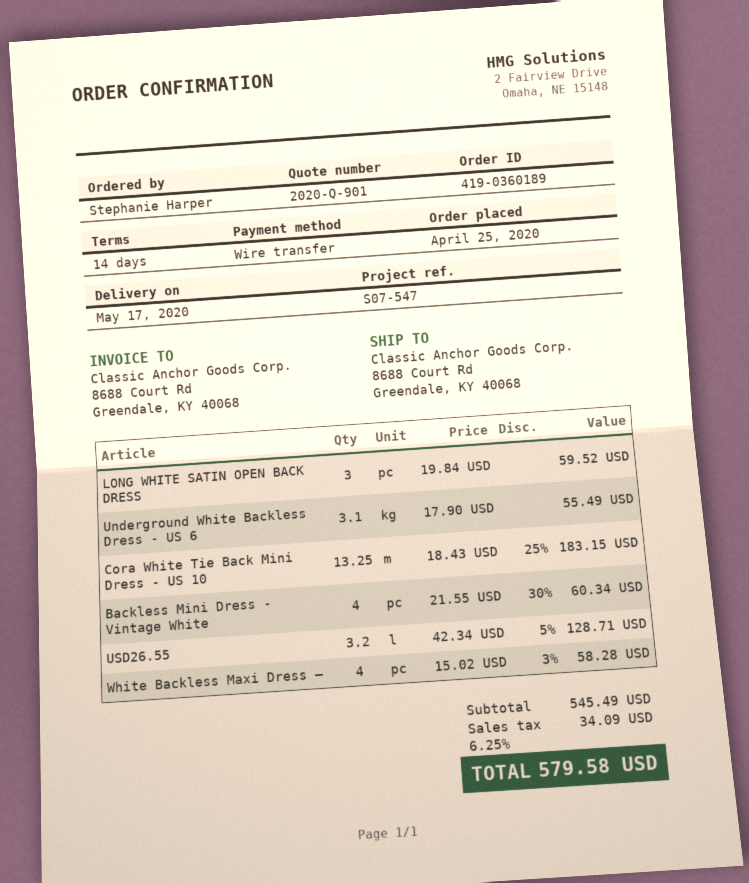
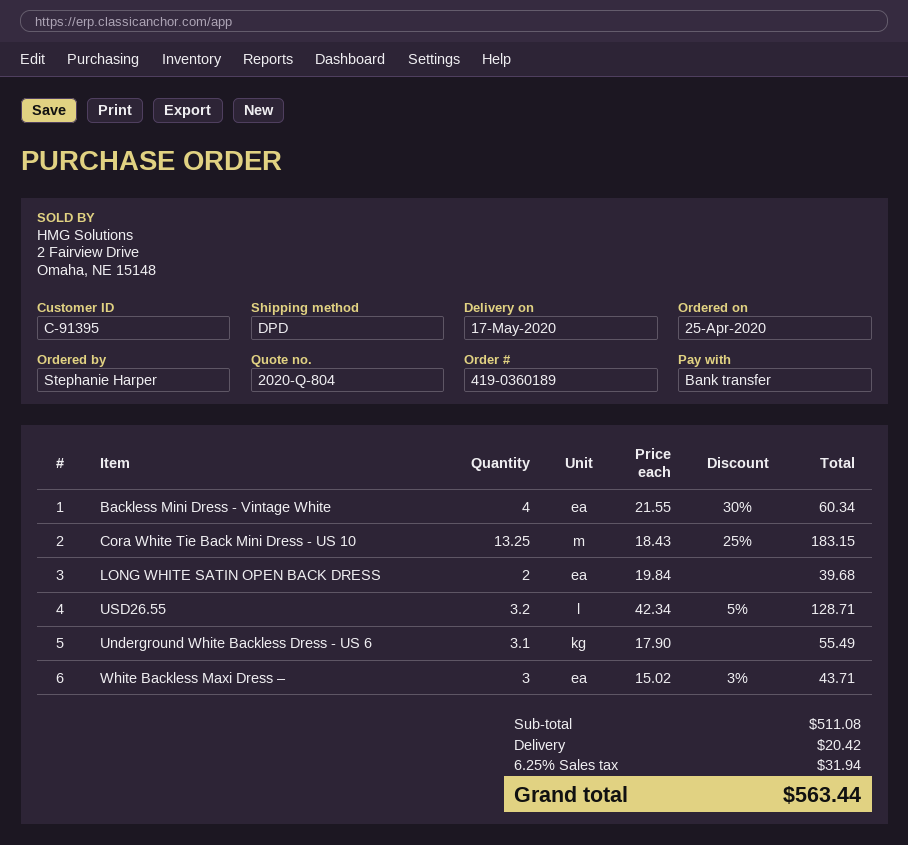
quote number: 2020-Q-901 -> 2020-Q-804
LONG WHITE SATIN OPEN BACK DRESS: 3 x 19.84 = 59.52 -> 2 x 19.84 = 39.68
White Backless Maxi Dress –: 4 x 15.02 - 3% = 58.28 -> 3 x 15.02 - 3% = 43.71
subtotal: 545.49 -> 511.08
shipping: none -> 20.42
tax: 6.25% = 34.09 -> 6.25% = 31.94
total: 579.58 -> 563.44

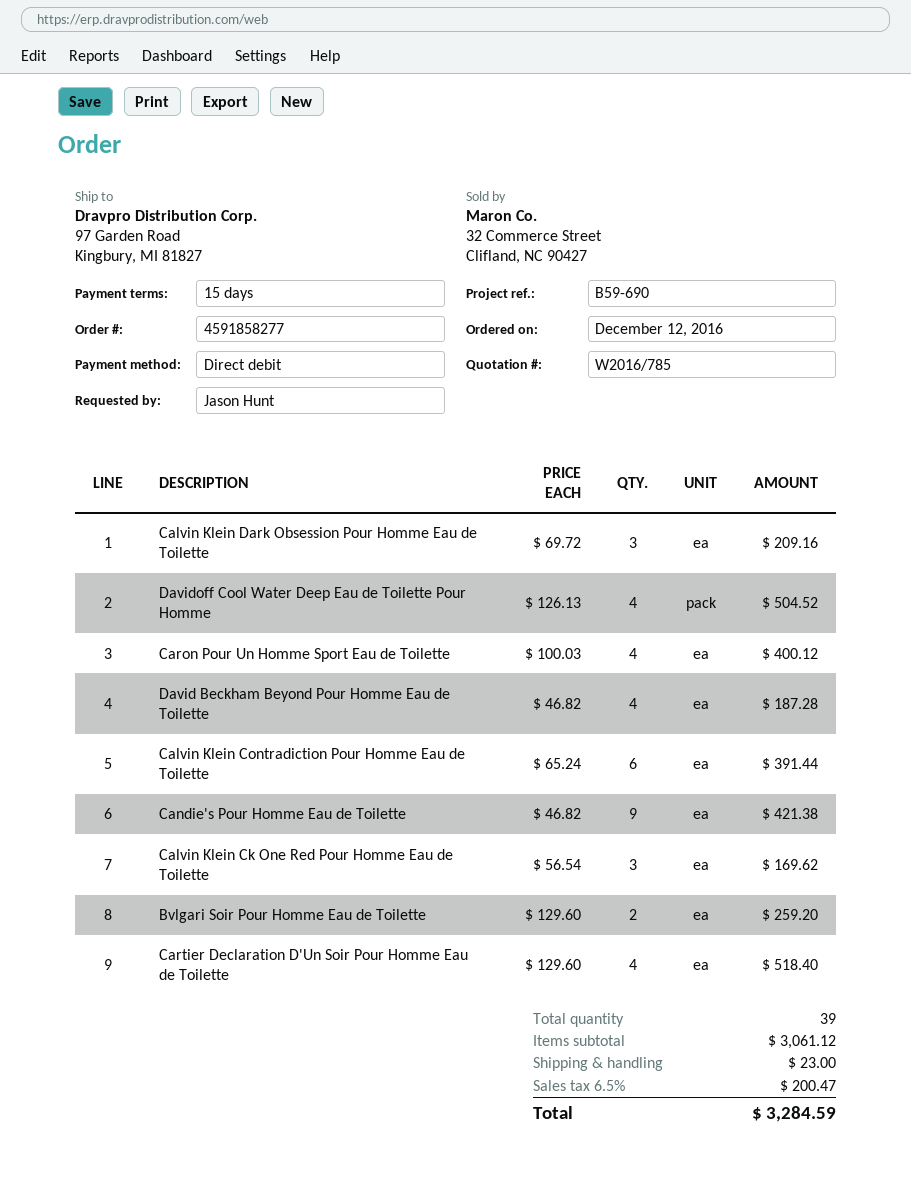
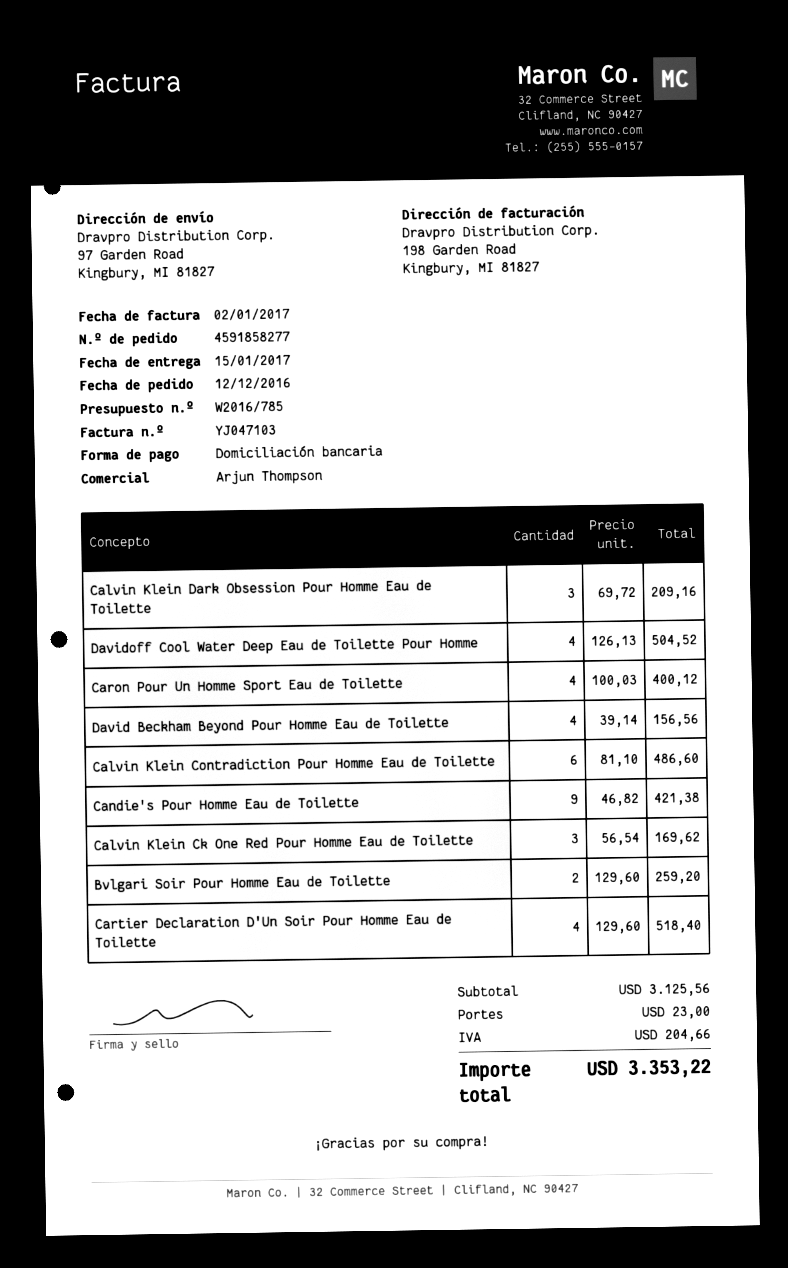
David Beckham Beyond Pour Homme Eau de Toilette: 4 x 46.82 = 187.28 -> 4 x 39.14 = 156.56
Calvin Klein Contradiction Pour Homme Eau de Toilette: 6 x 65.24 = 391.44 -> 6 x 81.10 = 486.60
subtotal: 3061.12 -> 3125.56
tax: 200.47 -> 204.66
total: 3284.59 -> 3353.22

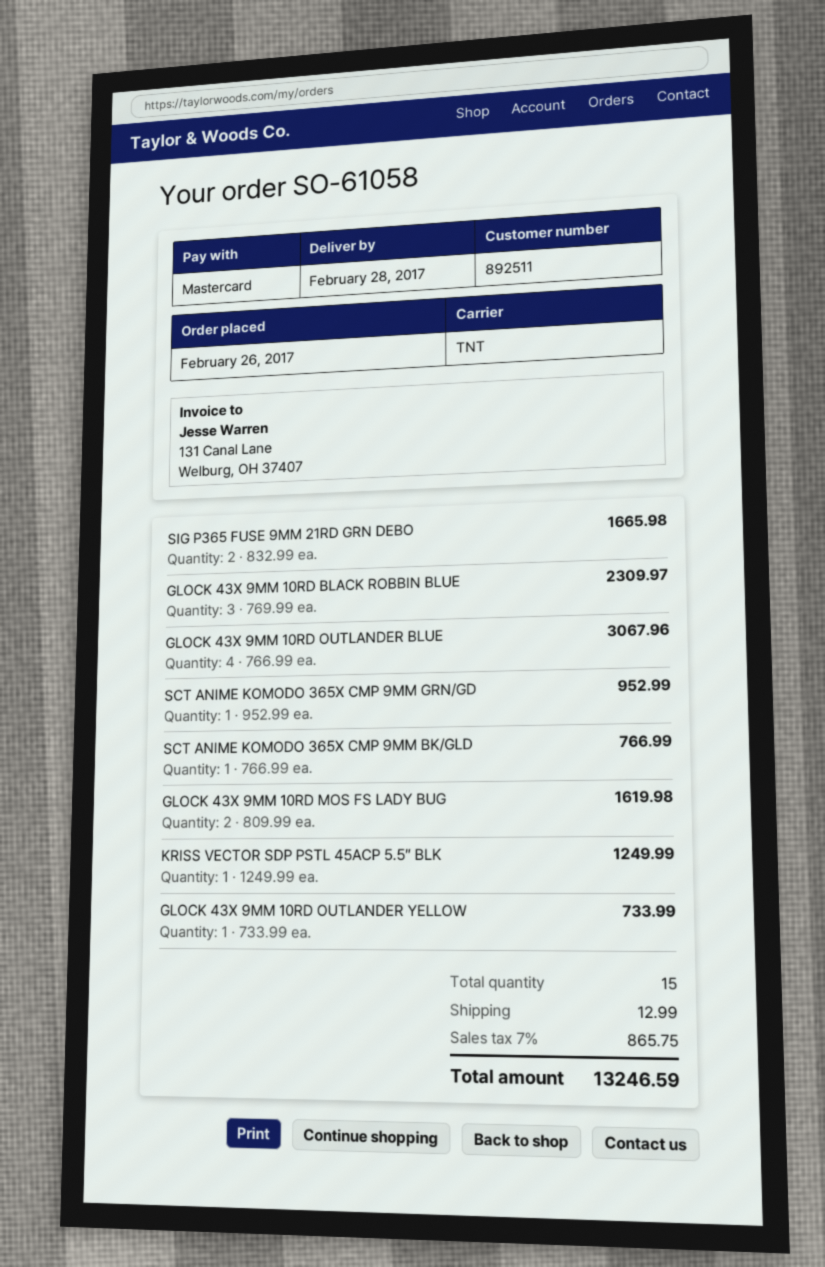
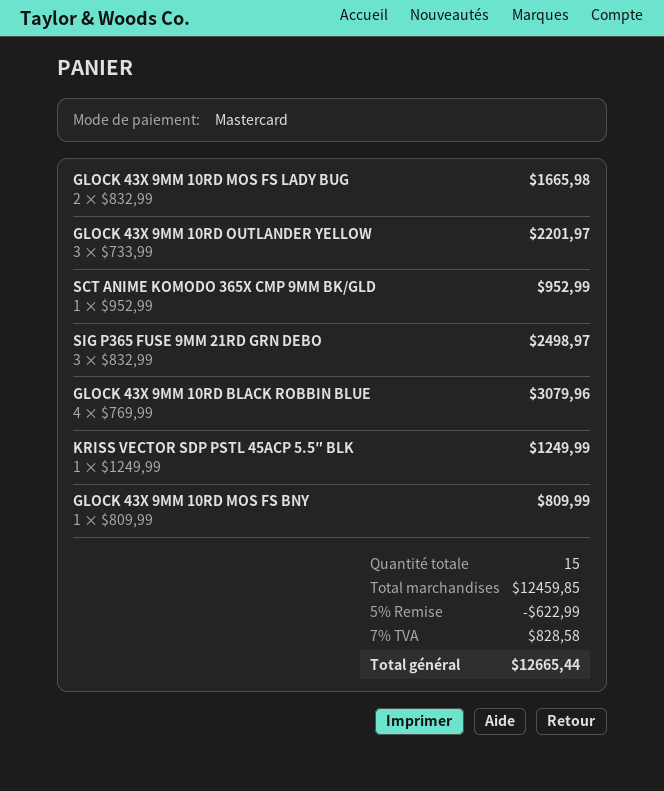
SIG P365 FUSE 9MM 21RD GRN DEBO: 2 x 832.99 = 1665.98 -> 3 x 832.99 = 2498.97
GLOCK 43X 9MM 10RD BLACK ROBBIN BLUE: 3 x 769.99 = 2309.97 -> 4 x 769.99 = 3079.96
GLOCK 43X 9MM 10RD OUTLANDER BLUE: 4 x 766.99 = 3067.96 -> none
SCT ANIME KOMODO 365X CMP 9MM GRN/GD: 1 x 952.99 = 952.99 -> none
SCT ANIME KOMODO 365X CMP 9MM BK/GLD: 1 x 766.99 = 766.99 -> 1 x 952.99 = 952.99
GLOCK 43X 9MM 10RD MOS FS LADY BUG: 2 x 809.99 = 1619.98 -> 2 x 832.99 = 1665.98
GLOCK 43X 9MM 10RD OUTLANDER YELLOW: 1 x 733.99 = 733.99 -> 3 x 733.99 = 2201.97
GLOCK 43X 9MM 10RD MOS FS BNY: none -> 1 x 809.99 = 809.99
discount: none -> 5% = 622.99
shipping: 12.99 -> none
tax: 7% = 865.75 -> 7% = 828.58
total: 13246.59 -> 12665.44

□ □ □

Task statement:
When you return the listing, keep each line exact and leave the pictures out.

Task solution:
quote number: 2020-Q-901 -> 2020-Q-804
LONG WHITE SATIN OPEN BACK DRESS: 3 x 19.84 = 59.52 -> 2 x 19.84 = 39.68
White Backless Maxi Dress –: 4 x 15.02 - 3% = 58.28 -> 3 x 15.02 - 3% = 43.71
subtotal: 545.49 -> 511.08
shipping: none -> 20.42
tax: 6.25% = 34.09 -> 6.25% = 31.94
total: 579.58 -> 563.44

David Beckham Beyond Pour Homme Eau de Toilette: 4 x 46.82 = 187.28 -> 4 x 39.14 = 156.56
Calvin Klein Contradiction Pour Homme Eau de Toilette: 6 x 65.24 = 391.44 -> 6 x 81.10 = 486.60
subtotal: 3061.12 -> 3125.56
tax: 200.47 -> 204.66
total: 3284.59 -> 3353.22

SIG P365 FUSE 9MM 21RD GRN DEBO: 2 x 832.99 = 1665.98 -> 3 x 832.99 = 2498.97
GLOCK 43X 9MM 10RD BLACK ROBBIN BLUE: 3 x 769.99 = 2309.97 -> 4 x 769.99 = 3079.96
GLOCK 43X 9MM 10RD OUTLANDER BLUE: 4 x 766.99 = 3067.96 -> none
SCT ANIME KOMODO 365X CMP 9MM GRN/GD: 1 x 952.99 = 952.99 -> none
SCT ANIME KOMODO 365X CMP 9MM BK/GLD: 1 x 766.99 = 766.99 -> 1 x 952.99 = 952.99
GLOCK 43X 9MM 10RD MOS FS LADY BUG: 2 x 809.99 = 1619.98 -> 2 x 832.99 = 1665.98
GLOCK 43X 9MM 10RD OUTLANDER YELLOW: 1 x 733.99 = 733.99 -> 3 x 733.99 = 2201.97
GLOCK 43X 9MM 10RD MOS FS BNY: none -> 1 x 809.99 = 809.99
discount: none -> 5% = 622.99
shipping: 12.99 -> none
tax: 7% = 865.75 -> 7% = 828.58
total: 13246.59 -> 12665.44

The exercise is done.